[RECORDS TO USE — start]
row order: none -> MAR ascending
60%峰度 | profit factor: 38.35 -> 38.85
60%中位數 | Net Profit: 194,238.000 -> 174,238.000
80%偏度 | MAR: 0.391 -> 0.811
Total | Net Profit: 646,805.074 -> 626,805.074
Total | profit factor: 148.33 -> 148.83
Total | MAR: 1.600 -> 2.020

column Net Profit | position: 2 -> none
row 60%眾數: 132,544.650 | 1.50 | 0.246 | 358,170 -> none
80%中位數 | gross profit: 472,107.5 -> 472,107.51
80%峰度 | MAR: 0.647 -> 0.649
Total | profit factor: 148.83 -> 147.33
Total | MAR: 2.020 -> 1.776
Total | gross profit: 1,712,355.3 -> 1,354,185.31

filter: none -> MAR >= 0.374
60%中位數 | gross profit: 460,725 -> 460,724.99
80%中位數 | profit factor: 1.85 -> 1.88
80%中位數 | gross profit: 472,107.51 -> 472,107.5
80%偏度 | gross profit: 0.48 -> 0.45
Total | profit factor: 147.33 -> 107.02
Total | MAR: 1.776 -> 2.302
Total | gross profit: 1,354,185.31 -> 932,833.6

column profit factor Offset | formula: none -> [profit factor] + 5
[RECORDS TO USE — finish]
[RECORDS TO USE — start]
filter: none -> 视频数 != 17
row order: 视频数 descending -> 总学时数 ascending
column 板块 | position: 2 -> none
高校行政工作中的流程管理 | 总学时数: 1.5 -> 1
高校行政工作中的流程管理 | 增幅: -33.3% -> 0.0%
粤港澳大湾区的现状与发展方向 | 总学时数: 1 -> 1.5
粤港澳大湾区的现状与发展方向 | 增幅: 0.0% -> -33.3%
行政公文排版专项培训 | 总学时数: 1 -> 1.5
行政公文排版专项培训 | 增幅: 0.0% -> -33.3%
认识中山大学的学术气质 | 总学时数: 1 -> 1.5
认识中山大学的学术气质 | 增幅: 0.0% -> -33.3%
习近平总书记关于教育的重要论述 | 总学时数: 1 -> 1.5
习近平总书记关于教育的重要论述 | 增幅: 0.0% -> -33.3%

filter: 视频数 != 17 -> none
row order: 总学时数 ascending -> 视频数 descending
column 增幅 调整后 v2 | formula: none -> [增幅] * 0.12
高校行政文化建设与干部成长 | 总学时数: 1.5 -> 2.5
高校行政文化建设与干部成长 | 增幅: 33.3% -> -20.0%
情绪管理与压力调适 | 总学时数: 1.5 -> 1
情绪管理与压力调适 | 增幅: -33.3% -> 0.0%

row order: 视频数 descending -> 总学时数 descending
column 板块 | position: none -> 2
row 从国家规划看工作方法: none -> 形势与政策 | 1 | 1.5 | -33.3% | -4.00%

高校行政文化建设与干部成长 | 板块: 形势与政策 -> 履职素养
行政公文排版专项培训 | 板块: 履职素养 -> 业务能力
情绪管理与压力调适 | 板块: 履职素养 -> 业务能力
[RECORDS TO USE — finish]
[RECORDS TO USE — start]
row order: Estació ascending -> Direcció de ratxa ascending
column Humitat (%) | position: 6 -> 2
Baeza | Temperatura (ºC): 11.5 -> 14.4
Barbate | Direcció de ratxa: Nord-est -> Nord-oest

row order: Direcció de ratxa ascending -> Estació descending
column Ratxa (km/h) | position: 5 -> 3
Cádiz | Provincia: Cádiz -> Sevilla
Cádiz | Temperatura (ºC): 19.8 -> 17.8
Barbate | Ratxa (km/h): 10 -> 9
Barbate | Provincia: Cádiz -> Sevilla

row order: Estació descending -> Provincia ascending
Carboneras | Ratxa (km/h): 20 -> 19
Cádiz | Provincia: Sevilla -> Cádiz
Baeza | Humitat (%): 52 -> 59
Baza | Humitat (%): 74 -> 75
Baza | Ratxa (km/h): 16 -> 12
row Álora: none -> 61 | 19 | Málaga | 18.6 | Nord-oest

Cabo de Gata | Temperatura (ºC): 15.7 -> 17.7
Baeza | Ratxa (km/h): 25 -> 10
[RECORDS TO USE — finish]
**ABOUT THIS TASK:** All that belongs in the answer is the run of lines above from the line containing "Total | profit factor: 148.83 -> 147.33" through the line containing "Total | gross profit: 1,354,185.31", exactly as written.

**COMPLETED EXERCISE:**
Total | profit factor: 148.83 -> 147.33
Total | MAR: 2.020 -> 1.776
Total | gross profit: 1,712,355.3 -> 1,354,185.31

filter: none -> MAR >= 0.374
60%中位數 | gross profit: 460,725 -> 460,724.99
80%中位數 | profit factor: 1.85 -> 1.88
80%中位數 | gross profit: 472,107.51 -> 472,107.5
80%偏度 | gross profit: 0.48 -> 0.45
Total | profit factor: 147.33 -> 107.02
Total | MAR: 1.776 -> 2.302
Total | gross profit: 1,354,185.31 -> 932,833.6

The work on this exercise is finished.